:: What you are asked to do ::
All lines from the entries below that contain the string "none" should be copied out.

[Saved data entries]

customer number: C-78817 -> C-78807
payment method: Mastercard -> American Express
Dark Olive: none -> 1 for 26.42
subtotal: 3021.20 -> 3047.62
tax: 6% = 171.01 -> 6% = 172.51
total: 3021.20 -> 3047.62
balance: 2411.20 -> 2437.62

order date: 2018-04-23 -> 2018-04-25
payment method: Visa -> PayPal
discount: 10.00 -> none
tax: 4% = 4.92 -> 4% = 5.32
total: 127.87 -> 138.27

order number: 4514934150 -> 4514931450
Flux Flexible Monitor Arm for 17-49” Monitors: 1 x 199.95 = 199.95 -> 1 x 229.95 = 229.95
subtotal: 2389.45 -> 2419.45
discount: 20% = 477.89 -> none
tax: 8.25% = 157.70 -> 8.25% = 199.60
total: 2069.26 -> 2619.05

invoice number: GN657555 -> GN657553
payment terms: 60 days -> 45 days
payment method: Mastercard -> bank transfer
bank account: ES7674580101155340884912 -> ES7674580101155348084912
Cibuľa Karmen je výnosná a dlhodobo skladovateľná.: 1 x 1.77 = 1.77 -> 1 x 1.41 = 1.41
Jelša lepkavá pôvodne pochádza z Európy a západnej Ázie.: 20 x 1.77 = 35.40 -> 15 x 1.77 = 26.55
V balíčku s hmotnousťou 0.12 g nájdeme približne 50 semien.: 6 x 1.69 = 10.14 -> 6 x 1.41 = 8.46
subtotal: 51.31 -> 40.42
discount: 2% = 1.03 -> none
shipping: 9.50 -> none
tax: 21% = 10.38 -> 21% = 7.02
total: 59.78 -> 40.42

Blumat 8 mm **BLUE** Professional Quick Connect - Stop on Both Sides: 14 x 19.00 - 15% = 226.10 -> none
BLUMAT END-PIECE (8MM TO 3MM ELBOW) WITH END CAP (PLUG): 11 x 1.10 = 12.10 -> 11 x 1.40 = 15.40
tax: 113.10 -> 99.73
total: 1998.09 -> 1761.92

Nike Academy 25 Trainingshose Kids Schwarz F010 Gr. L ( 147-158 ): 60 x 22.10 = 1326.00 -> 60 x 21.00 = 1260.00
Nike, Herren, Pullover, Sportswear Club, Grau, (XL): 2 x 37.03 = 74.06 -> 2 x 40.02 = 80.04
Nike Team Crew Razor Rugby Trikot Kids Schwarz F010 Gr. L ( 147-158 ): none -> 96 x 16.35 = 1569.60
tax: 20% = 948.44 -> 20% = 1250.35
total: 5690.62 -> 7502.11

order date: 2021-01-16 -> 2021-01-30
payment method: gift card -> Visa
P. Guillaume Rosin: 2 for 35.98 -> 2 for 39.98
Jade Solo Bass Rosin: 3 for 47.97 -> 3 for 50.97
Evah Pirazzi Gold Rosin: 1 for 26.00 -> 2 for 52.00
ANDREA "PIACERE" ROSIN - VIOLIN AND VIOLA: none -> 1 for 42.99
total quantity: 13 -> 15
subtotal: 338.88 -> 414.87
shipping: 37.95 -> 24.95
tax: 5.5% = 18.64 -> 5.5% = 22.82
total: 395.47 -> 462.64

:: Answer for the task ::
Dark Olive: none -> 1 for 26.42
discount: 10.00 -> none
discount: 20% = 477.89 -> none
discount: 2% = 1.03 -> none
shipping: 9.50 -> none
Blumat 8 mm **BLUE** Professional Quick Connect - Stop on Both Sides: 14 x 19.00 - 15% = 226.10 -> none
Nike Team Crew Razor Rugby Trikot Kids Schwarz F010 Gr. L ( 147-158 ): none -> 96 x 16.35 = 1569.60
ANDREA "PIACERE" ROSIN - VIOLIN AND VIOLA: none -> 1 for 42.99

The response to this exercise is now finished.